§ **WHAT TO WORK ON**
In the entries below, find the lines with the word "discount" and copy them.

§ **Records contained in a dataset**
◇ ◇ ◇

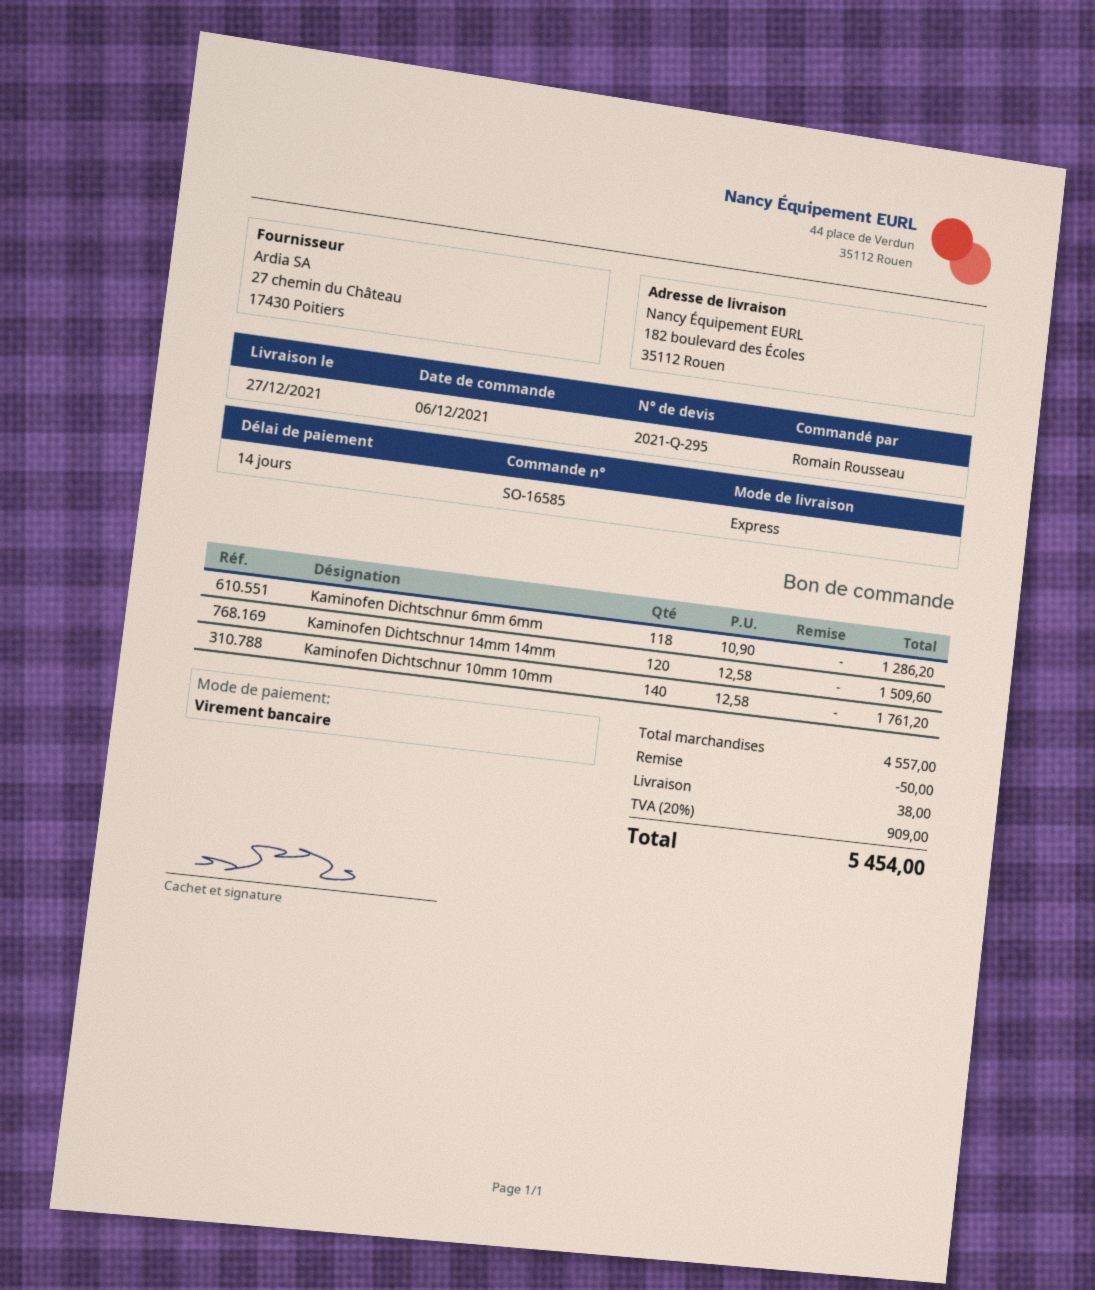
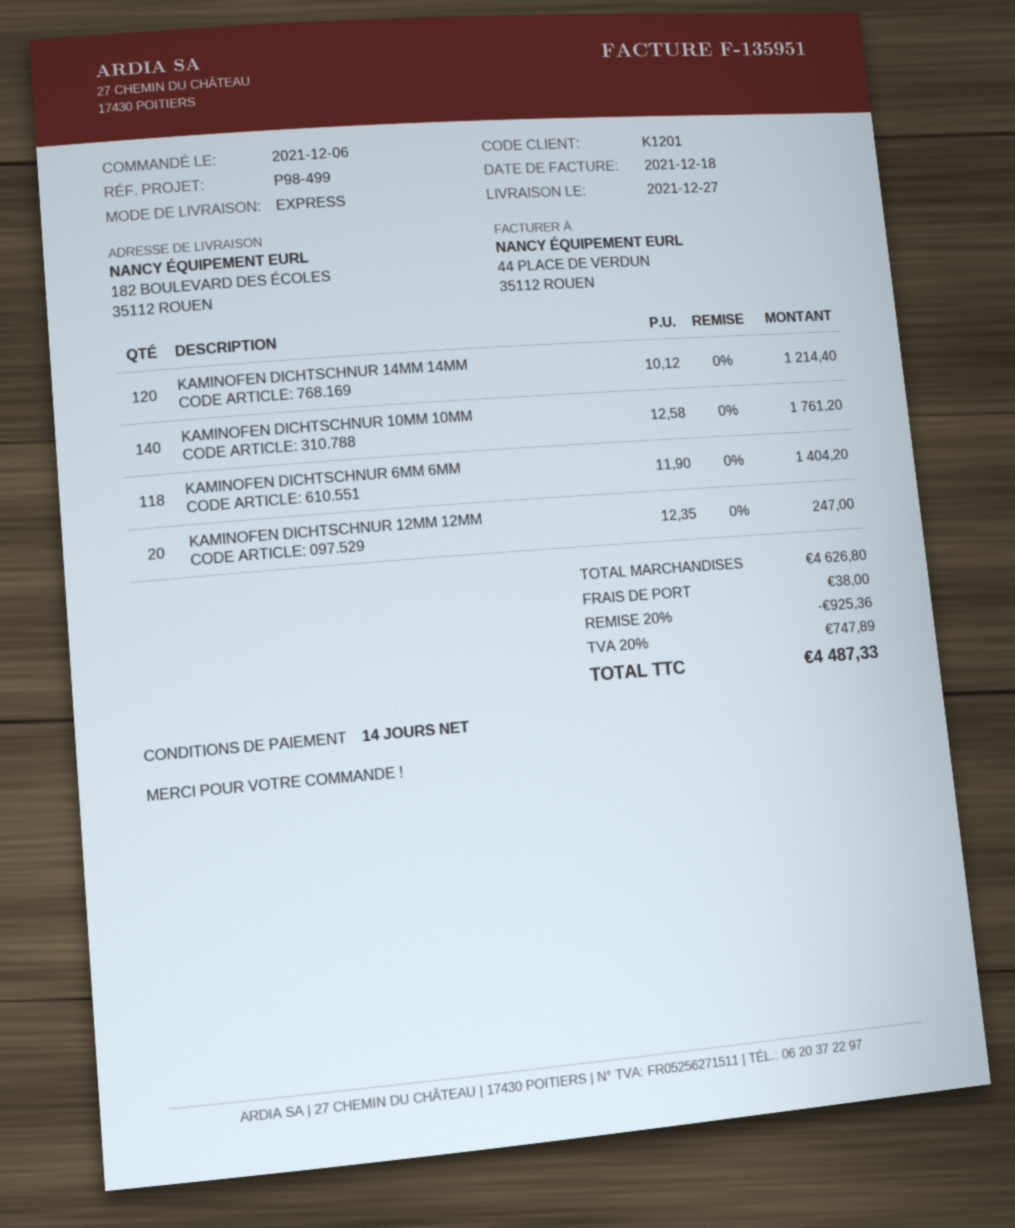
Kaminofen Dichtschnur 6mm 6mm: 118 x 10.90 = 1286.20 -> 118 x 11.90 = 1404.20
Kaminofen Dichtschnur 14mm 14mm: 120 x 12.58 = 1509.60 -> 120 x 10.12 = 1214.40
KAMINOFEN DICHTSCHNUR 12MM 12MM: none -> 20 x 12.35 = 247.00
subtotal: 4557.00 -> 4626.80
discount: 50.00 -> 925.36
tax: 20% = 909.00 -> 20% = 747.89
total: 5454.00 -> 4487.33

◇ ◇ ◇

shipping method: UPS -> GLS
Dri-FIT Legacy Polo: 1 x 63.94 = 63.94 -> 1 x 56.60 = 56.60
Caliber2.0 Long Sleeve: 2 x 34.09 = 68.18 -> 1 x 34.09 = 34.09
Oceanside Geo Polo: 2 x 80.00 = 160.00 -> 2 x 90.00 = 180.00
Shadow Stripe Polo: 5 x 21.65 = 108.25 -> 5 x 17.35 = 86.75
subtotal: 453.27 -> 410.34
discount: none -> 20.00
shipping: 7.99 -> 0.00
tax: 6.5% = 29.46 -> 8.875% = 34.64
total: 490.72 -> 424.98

◇ ◇ ◇

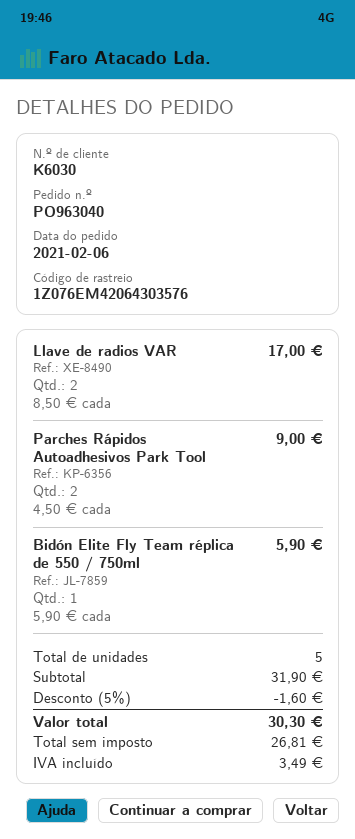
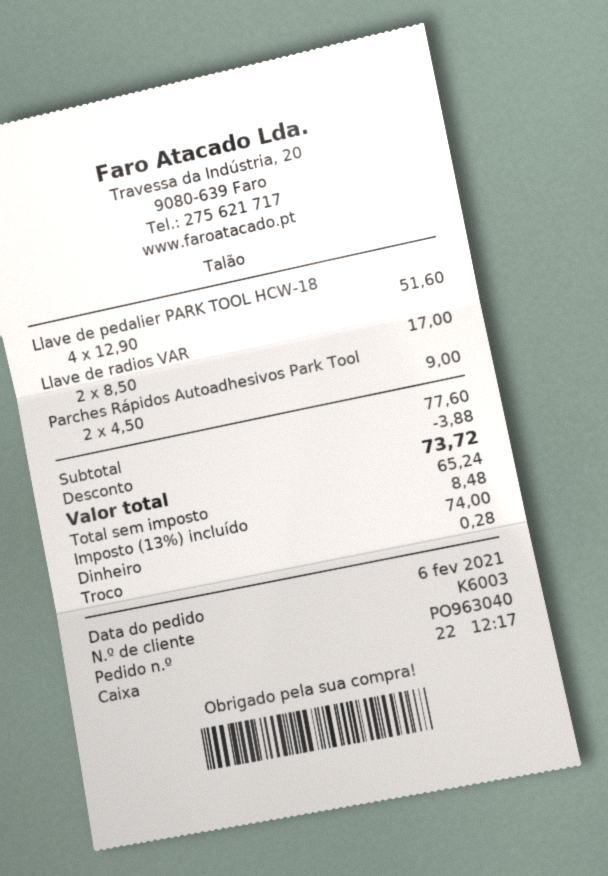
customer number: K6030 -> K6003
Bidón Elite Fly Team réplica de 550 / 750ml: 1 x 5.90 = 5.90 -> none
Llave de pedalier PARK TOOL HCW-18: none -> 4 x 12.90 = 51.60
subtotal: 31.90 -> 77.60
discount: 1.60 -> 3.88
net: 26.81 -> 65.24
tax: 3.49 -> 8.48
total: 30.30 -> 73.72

◇ ◇ ◇

§ **ANSWER BOX**
discount: 50.00 -> 925.36
discount: none -> 20.00
discount: 1.60 -> 3.88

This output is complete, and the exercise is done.